What makes this intervention particularly significant is its timing and method. Rather than working through the Nomination & Remuneration Committee or private board discussions, Aspex has chosen to escalate publicly. This suggests either failed private negotiations or a calculated strategy to apply market pressure alongside boardroom influence.
The structural dynamics here reveal a governance challenge that extends beyond individual company politics. When major shareholders can credibly threaten management replacement over strategic disagreements, it shifts the locus of corporate decision-making away from boards and toward capital allocation preferences of large investors. Directors find themselves managing not just company strategy, but shareholder relationship politics.

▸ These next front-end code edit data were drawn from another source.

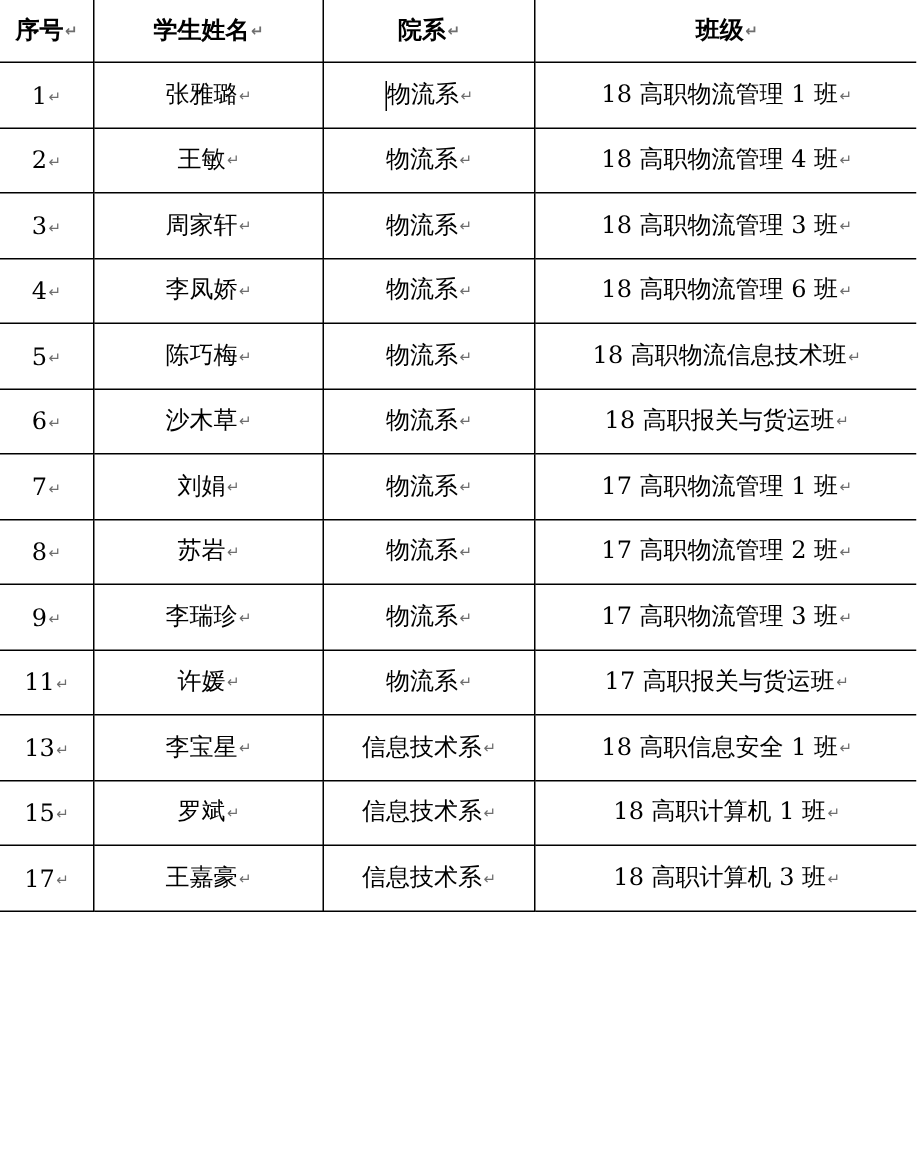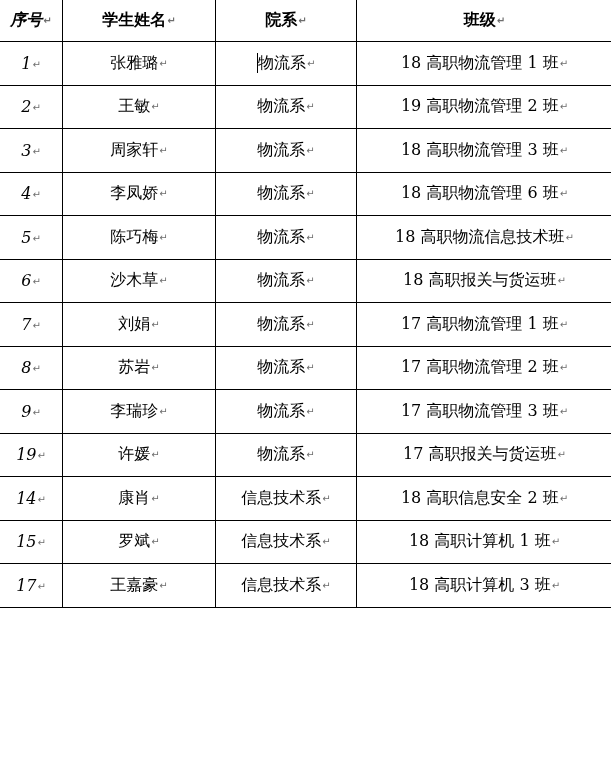"序号↵" .c1 { font-style: italic -> none }
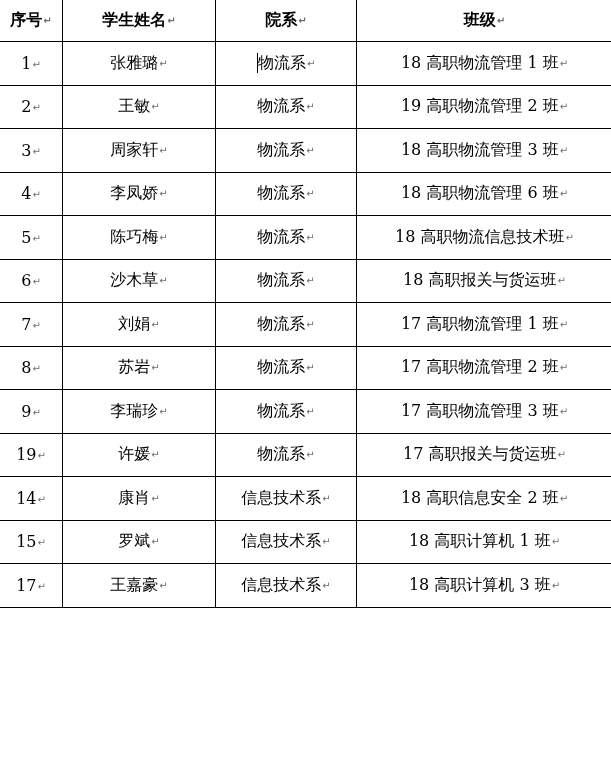"19 高职物流管理 2 班" span.cell-text { text: 19 高职物流管理 2 -> 18 高职物流管理 4 }
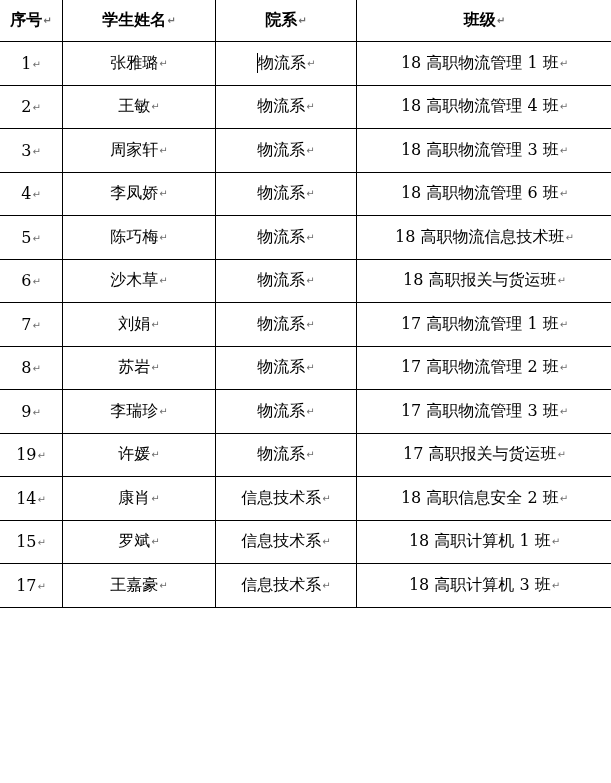"19" span.cell-text { text: 19 -> 11 }
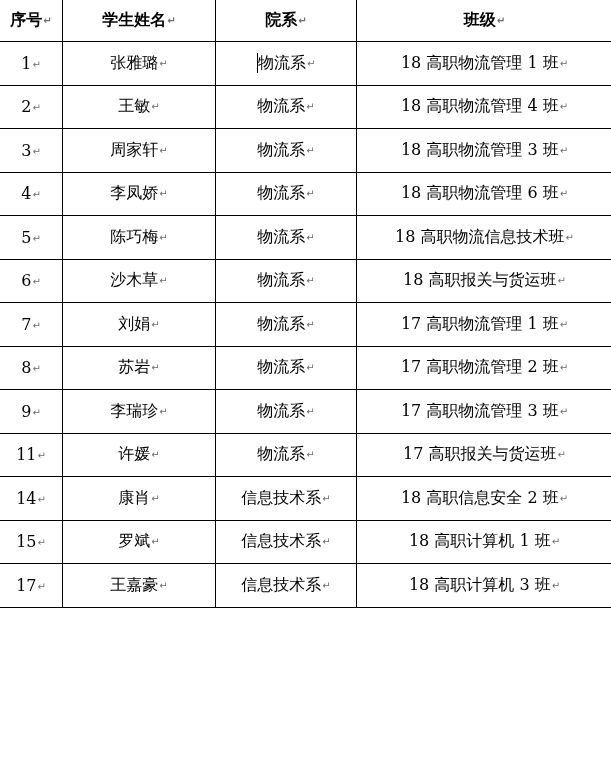"13↵" tr { html: none -> <tr> <td><span>13</span><span>↵</span></td> <td><span>李宝星</span><span>↵</span></td> <td><span>信息技术系</span><span>↵</span></td> <td><span>18 高职信息安全 1 班</span><span>↵</span></td> </tr> }
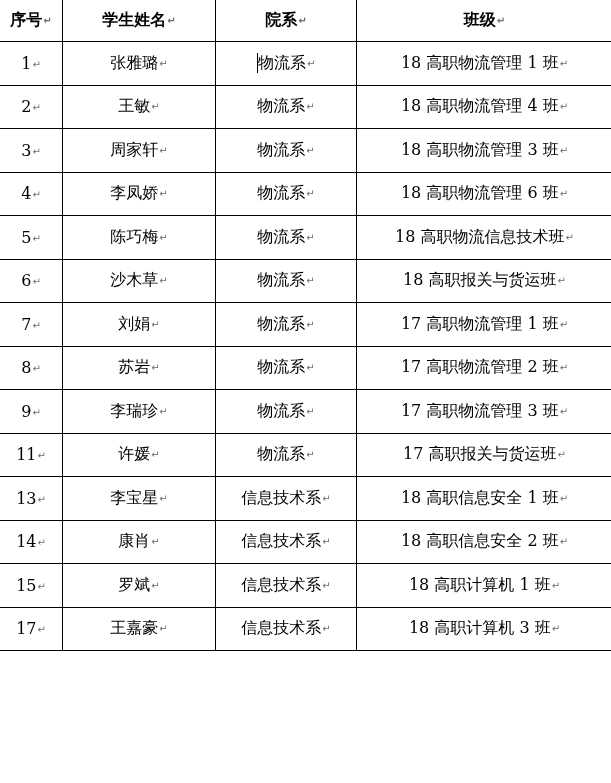"14↵" tr { html: <tr> <td><span>14</span><span>↵</span></td> <td><span>康肖</span><span>↵</span></td> <td><span>信息技术系</span><span>↵</span></td> <td><span>18 高职信息安全 2 班</span><span>↵</span></td> </tr> -> none }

From a governance perspective, several questions emerge. The timing of this ultimatum coincides with broader market pressures on food delivery valuations globally. Aspex’s motivation may reflect concerns that asset values will decline further, making the current disposal more attractive than waiting for a market recovery. The shareholder’s willingness to go public suggests confidence in either board support or the ability to influence director elections.
The CEO’s response options are constrained by practical realities. Ostberg cannot simply dismiss a major shareholder demand without board backing, yet accelerating asset sales to satisfy one investor may not align with broader strategic objectives or other shareholder interests. This creates a governance tension where management accountability becomes fragmented across different stakeholder priorities.
Board dynamics in situations like this often reveal underlying governance weaknesses. If directors were not already aligned on the asset disposal strategy, Aspex’s intervention publicly exposes that strategic disagreement. If they were aligned but moving too slowly for the shareholder’s preferences, it highlights the challenge of aligning investor time-line expectations with operational realities.
The precedent implications extend beyond Delivery Hero. Public ultimatums from major shareholders signal to other institutional investors that direct management pressure can be effective. This may encourage similar interventions across portfolio companies, potentially destabilizing traditional board-management relationships industry-wide.
What remains unclear is the specific threshold that triggered Aspex’s public position. The shareholder’s assessment of management performance, asset valuations, and strategic alternatives operates largely outside public disclosure requirements. Other shareholders and stakeholders are left to interpret motivations based on limited public statements and market context.
My Boardroom Takeaway: Directors facing similar shareholder pressure should establish clear protocols for managing activist interventions before they become public confrontations. Boards may wish to develop formal processes for evaluating strategic disagreements with major shareholders, including independent valuation assessments and defined timelines for strategic reviews. When shareholders bypass traditional governance channels, it often signals that normal board-shareholder communication has already broken down. A prudent approach would involve regular strategic alignment discussions with significant investors, potentially preventing ultimatum scenarios from developing.